Mientras tanto, en Argentina se descubrió hace pocos meses la existencia de una impresionante red de inteligencia ilegal, extorsión de empresarios y testigos, agencias secretas locales y de Estados Unidos, periodistas, políticos, ministros, fiscales federales y jueces, destinada a la fabricación de causas que permitieran perseguir a opositores políticos, chantajear imputados, obtener “confesiones” forzadas y, fundamentalmente, dirigir la persecución contra la expresidenta y sus funcionarios, para así favorecer el desastrozo gobierno de Macri.
Todas estas series de operaciones de lawfare que algunos venimos denuciando hace años, y sobre las que recién ahora surge evidencia, en su momento echaron uso al mismo tipo de instrumentos: la delación premiada se llamaba en Brasil, el “imputado colaborador” o “arrepentido” en Argentina o Ecuador. En los tres países se hizo uso y abuso de la prisión preventiva de la cual solo se salía con supuestas delaciones que apuntaran “hacia arriba” y llegó al extremo de que tanto en Argentina como en Ecuador se sustanciaron causas políticas a partir de cuadernos -o fotocopias- de presuntos apuntes de funcionarios sin rango, como choferes de subsecretarios en Argentina o una exasesora ecuatoriana Pamela Martínez.

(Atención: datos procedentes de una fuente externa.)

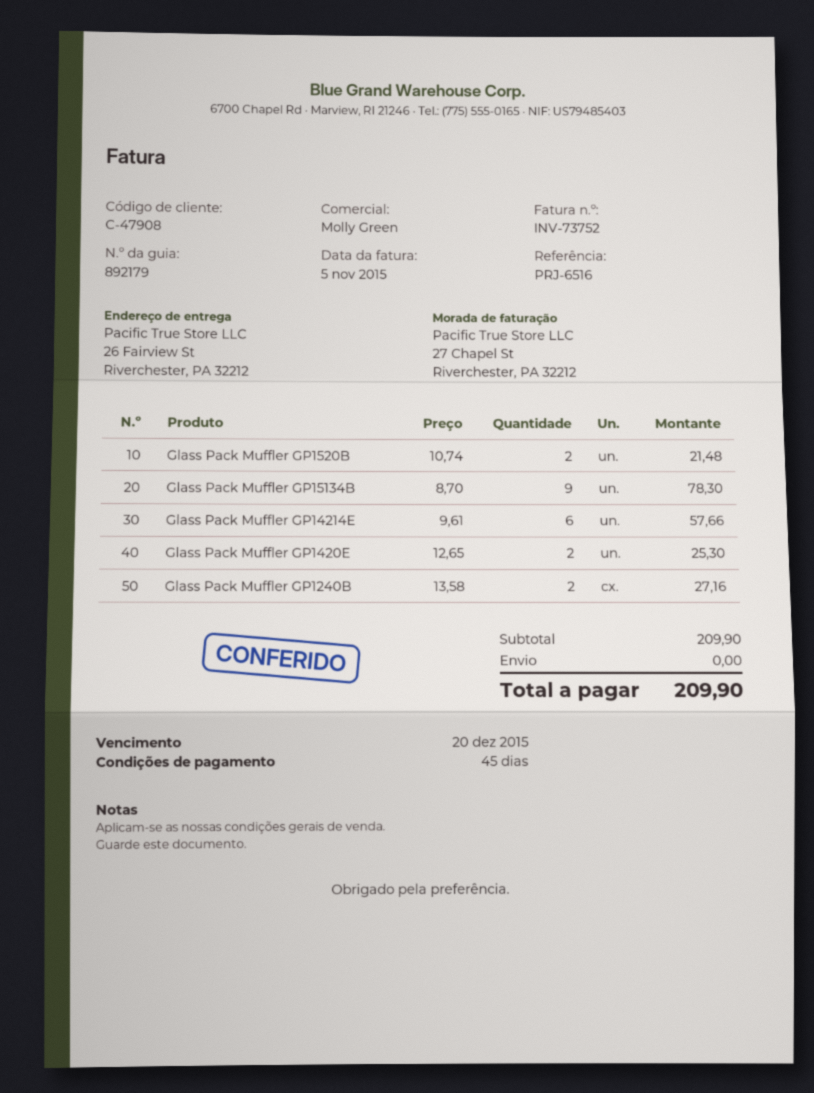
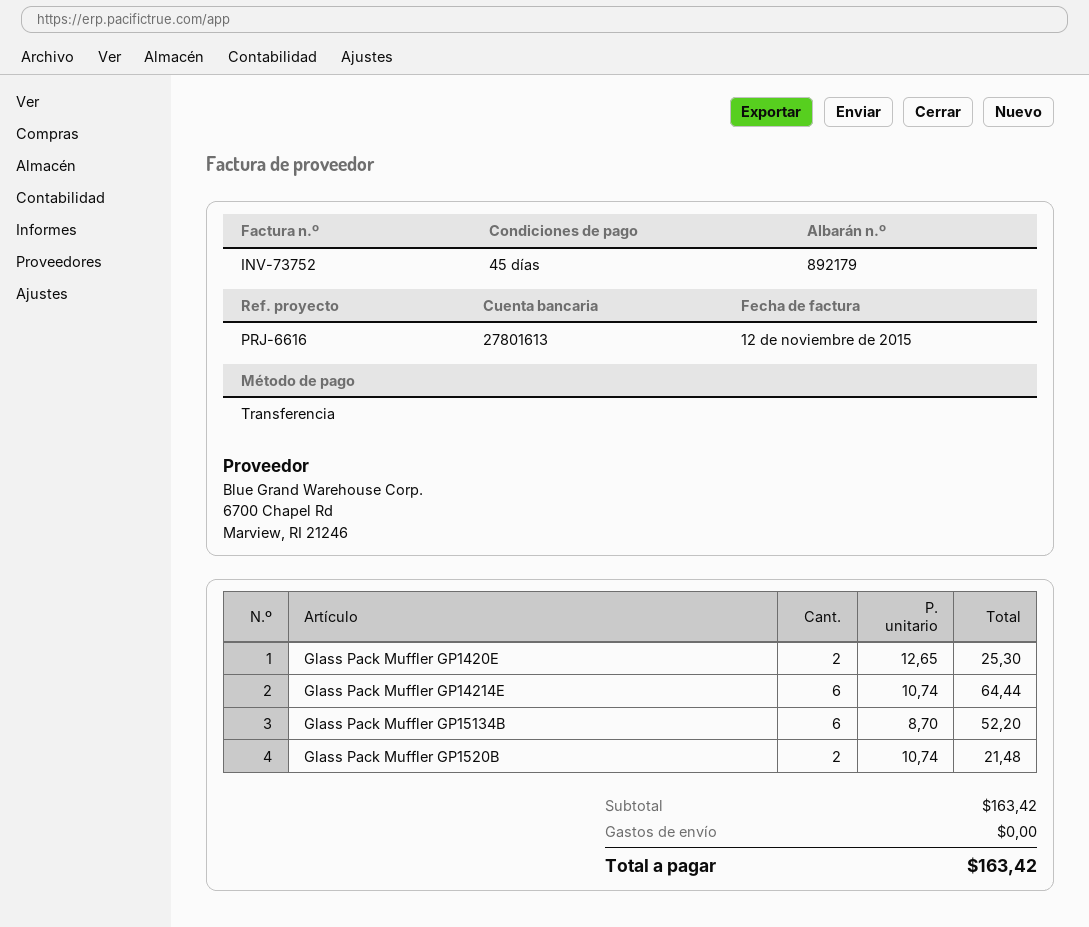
invoice date: 2015-11-05 -> 2015-11-12
reference: PRJ-6516 -> PRJ-6616
Glass Pack Muffler GP15134B: 9 x 8.70 = 78.30 -> 6 x 8.70 = 52.20
Glass Pack Muffler GP14214E: 6 x 9.61 = 57.66 -> 6 x 10.74 = 64.44
Glass Pack Muffler GP1240B: 2 x 13.58 = 27.16 -> none
subtotal: 209.90 -> 163.42
total: 209.90 -> 163.42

El procedimiento ha sido tan similar en todos los casos que sólo cabe pensar en la mano maestra de Estados Unidos en su diseño y planificación. Pero al argumento de estilo hay que sumar el de conveniencia: estas estrategias de lawfare han tenido dos consecuencias que favorecen al norte. Por un lado, ha sido la forma de desprestigiar y perseguir a líderes populares que no están alineados con ellos y, por otro, ha sido la forma de debilitar los sistemas empresariales nacionales públicos y privados de los países donde se aplicó, permitiendo que empresas norteamericanas compren a precio vil.
(*) Nota publicada en Caras y Caretas Diario -gacetilla diaria editada para los miembros de la Comunidad Caras y Caretas- el día 10 de junio de 2019.